--- Exercise data ---
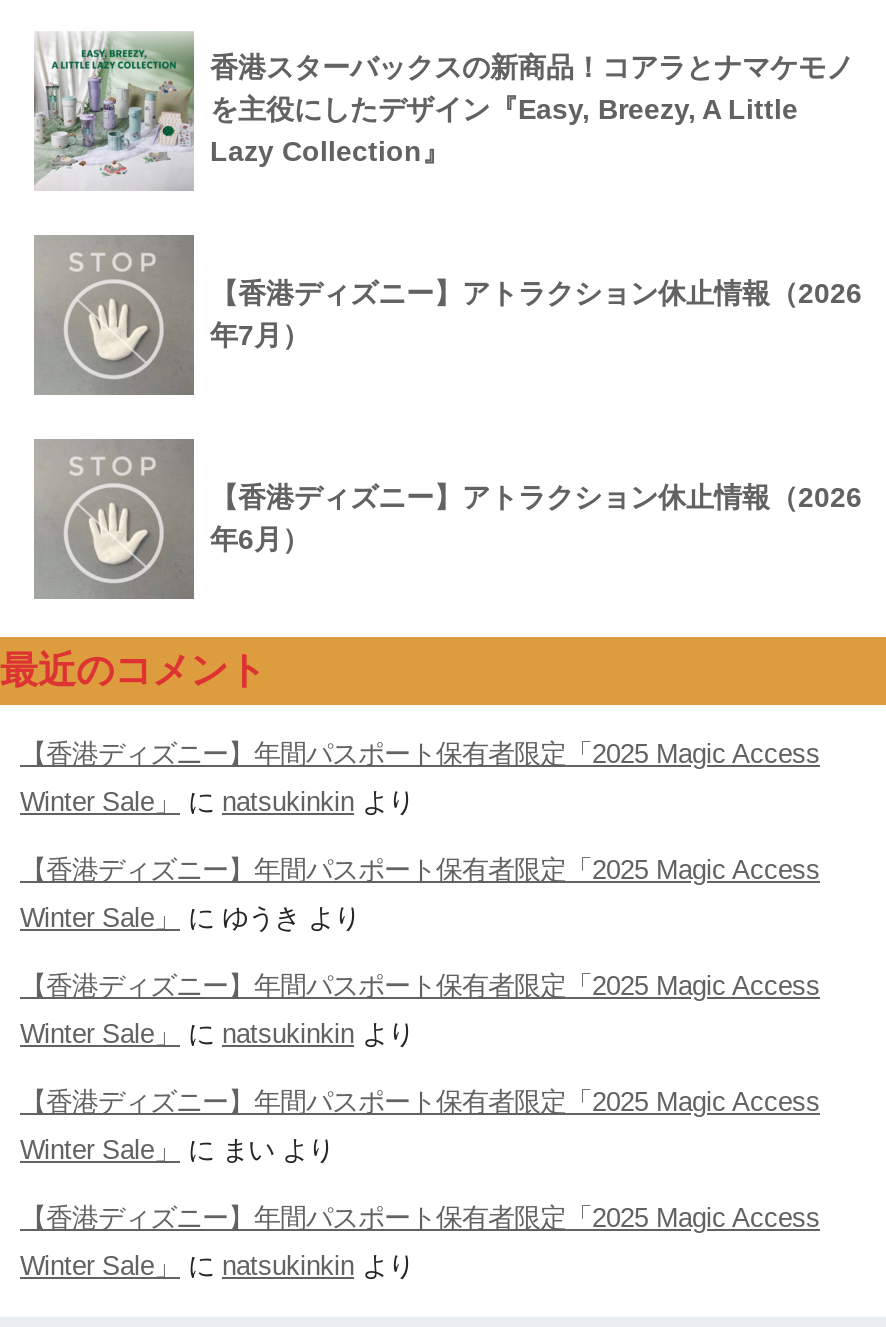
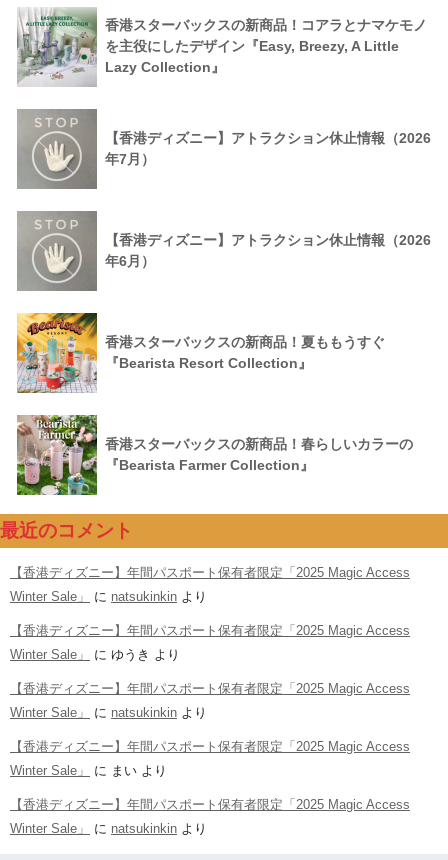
+ [image]
+ 香港スターバックスの新商品！夏ももうすぐ
+ 『Bearista Resort Collection』

+ [image]
+ 香港スターバックスの新商品！春らしいカラーの
+ 『Bearista Farmer Collection』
---
_The task_. Using the records above, select and copy every line that has the word "Collection".

_Response below_.
+ 『Bearista Resort Collection』
+ 『Bearista Farmer Collection』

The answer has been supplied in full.